Along with scenario development, another tool for dealing with model complexity is the use of existing models from other disciplines. Regional land-use models should take advantage of external research and modeling activities where possible. Verburg et al. (2008), for example, integrated a global economic model (global trade analysis project (GTAP); Hertel 1997) and an integrated assessment model (integrated model to assess the global environment (IMAGE); Strengers et al. 2004) with the CLUE-S land-use model. Sohl and Sayler (2008) advocated for integration of existing, robust forestry models such as PnET-II (Liang et al. 2002) with the FORE-SCE land-use model (Sohl et al. 2007; Sohl and Sayler 2008), using the robust but coarser scale forestry model to provide regional or county-level “demand” for a given forest usage, and then using FORE-SCE to spatially allocate that change at a finer scale. Modular land-use models facilitate integration of external models, allowing the land-use modeler to utilize specialized process models that are likely far more accurate and robust than could be developed by land-use modelers themselves.

It should also be understood that geographic variability of land-use change has significant implications for the transport of mapping and forecasting methodologies across regions (Sohl et al. 2004). We need to be cognizant of the difficulties in developing a “generalized”, transportable land-use model.
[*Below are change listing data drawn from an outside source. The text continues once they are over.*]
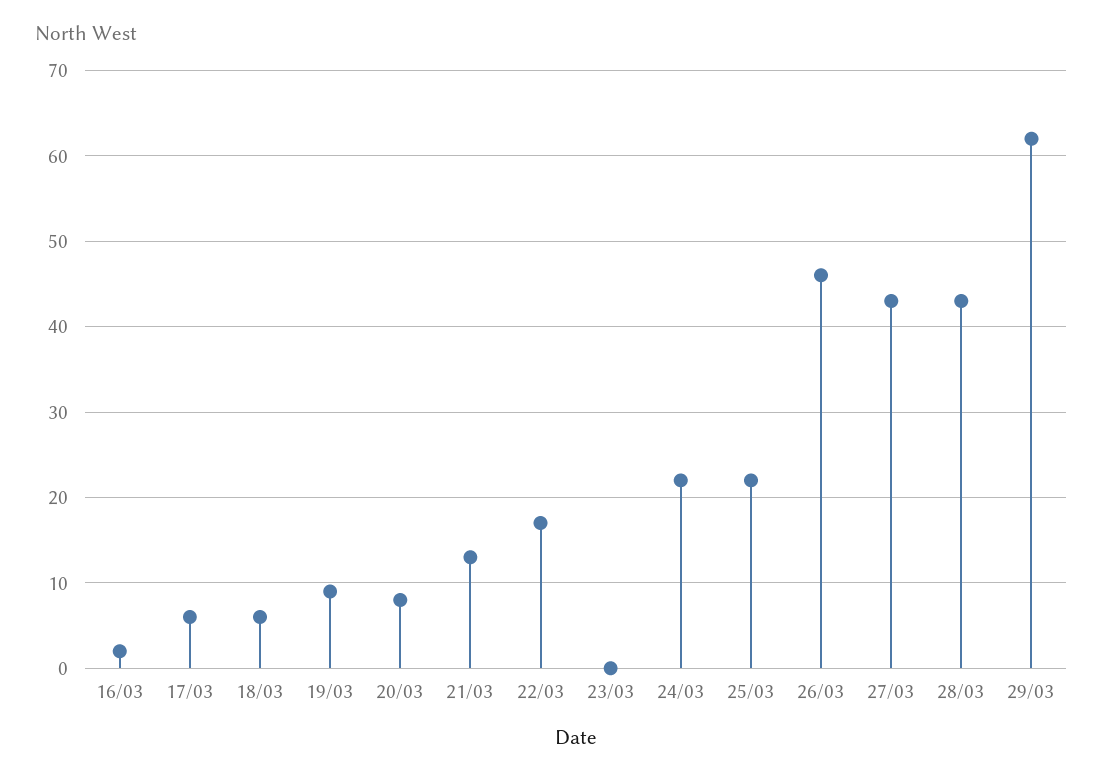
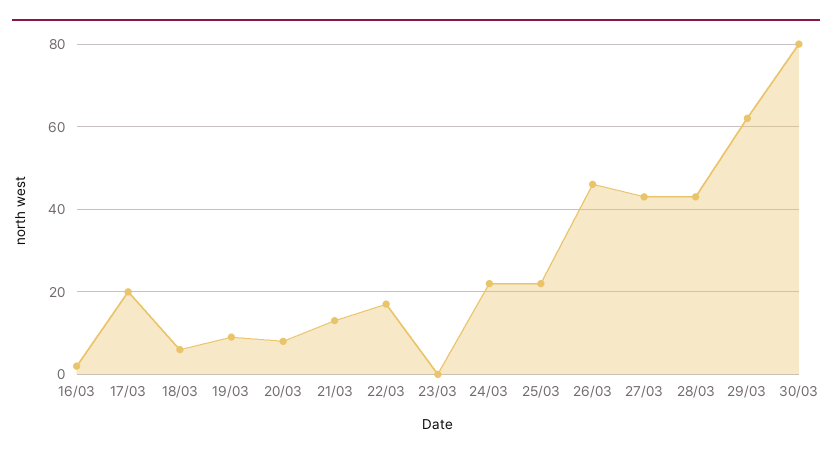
17/03: 6 -> 20
30/03: none -> 80

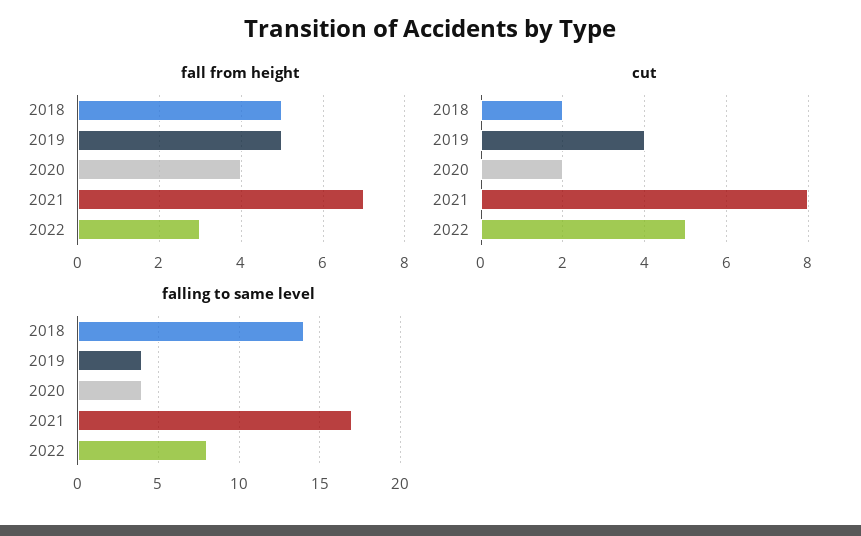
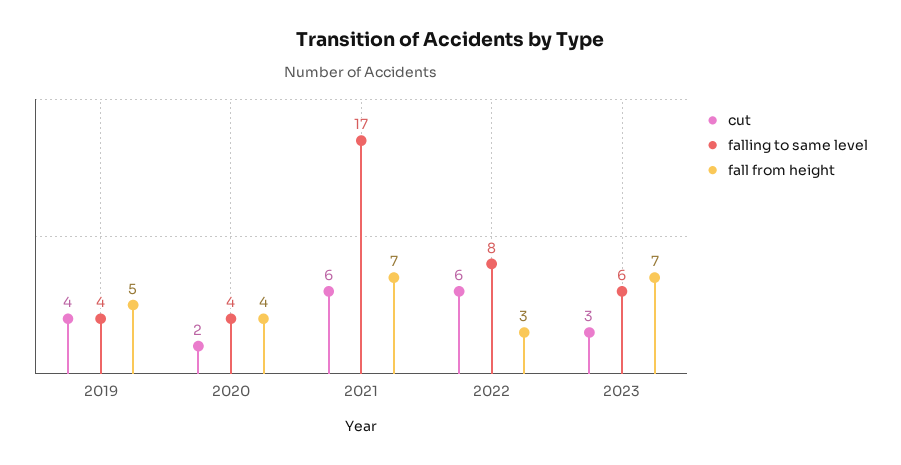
fall from height, 2018: 5 -> none
cut, 2018: 2 -> none
cut, 2021: 8 -> 6
cut, 2022: 5 -> 6
falling to same level, 2018: 14 -> none
cut, 2023: none -> 3
falling to same level, 2023: none -> 6
fall from height, 2023: none -> 7

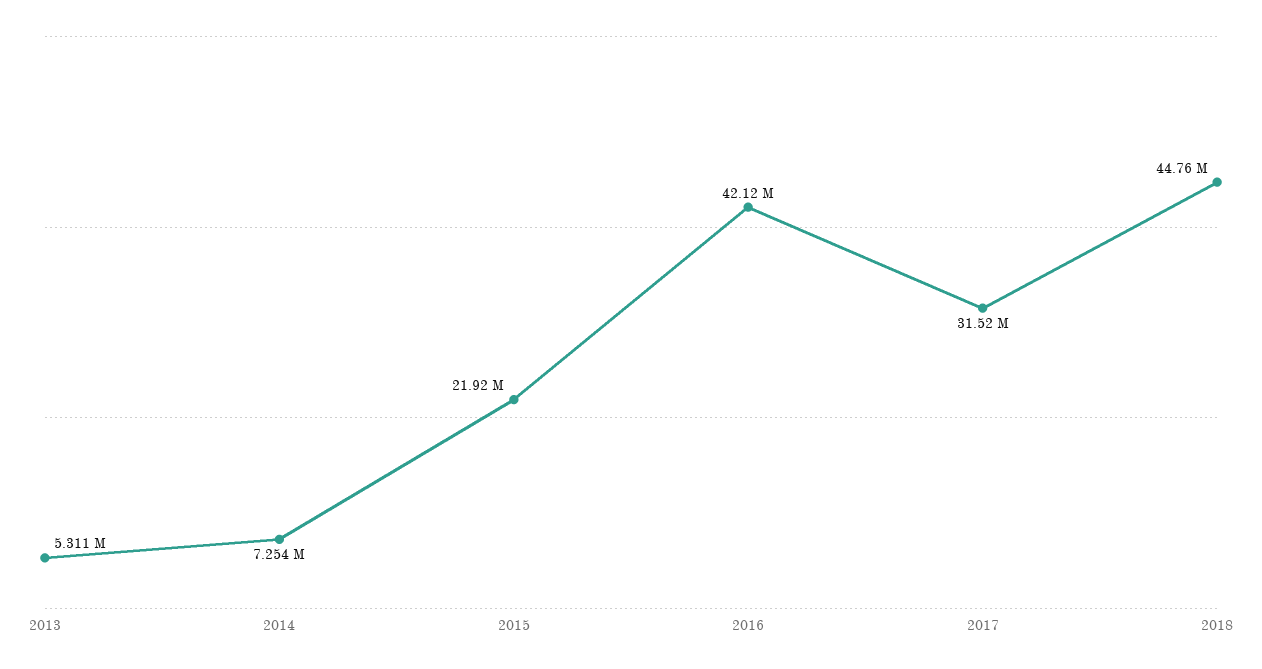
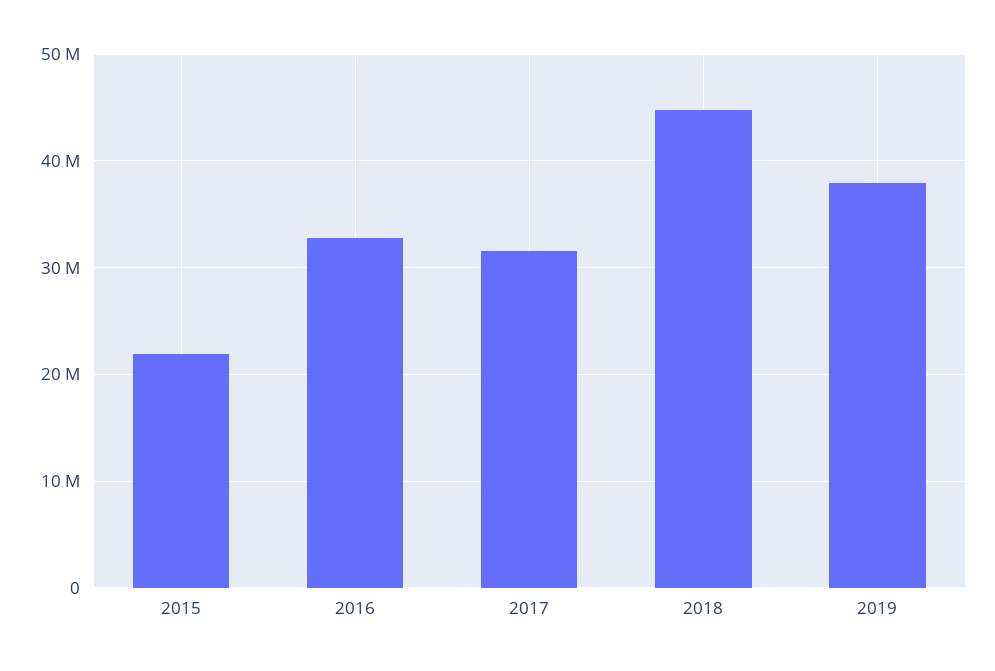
2013: 5311000 -> none
2014: 7254000 -> none
2016: 42120000 -> 33000000
2019: none -> 38000000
Given the regional variability in drivers and characteristics of change and the spatial manifestation of that change, it is unlikely that one generalized model of land-use change could be developed and successfully applied regionally across the globe. However, modular approaches to land-use modeling allow for repeated uses of generalized process models regardless of geographic area being modeled. Modular approaches allow for a “plug-and-play” environment, where individual modules representing different processes may be used as needed.

Data availability remains a primary challenge for regional land-use forecast modeling. Land-use histories such as those provided by the USGS land cover trends study can play a vital role in regional land-use forecast modeling. Those data not only provide historical perspectives on rates and spatial patterns of landscape change, but can also be used to examine relationships among place, process, and spatial pattern. However, land-use histories such as these are often either not available or are lacking in quality and consistency (Kline and Alig 2001). Even where synoptic, consistent data sets are available from remotely-sensed sources, validity and quality issues sometimes affect modeling results. For example, Claggett et al. (2004) and Sohl et al. (2004) note the difficulties in using Landsat imagery to accurately detect and map low-density urbanization, a limitation that has a direct effect on the use of Landsat-based urbanization mapping to calibrate and train models such as SLEUTH (Claggett et al. 2004). Much of the low-density urbanization depicted in Fig. 8 is difficult to identify using Landsat alone, and likely would not have been correctly mapped without the manual interpretation methodologies used by the USGS trends study. The availability and validation of historical land-use data with a standardized set of “best practices” remains one of the foundations for land-use forecasting (Rindfuss et al. 2004).

Regional land-use forecast models have greatly evolved over the last 10 years, from what were often deterministic, empirically based models to robust, process-based models examining land-use change processes operating at multiple relevant scales. The next 10 years will be marked by continued improvements in availability of spatially explicit land-use histories and driving force data that are vital to regional forecast models, as well as improvements in our ability to represent physical, biological, and cultural components affecting land-use change and the feedbacks between those components.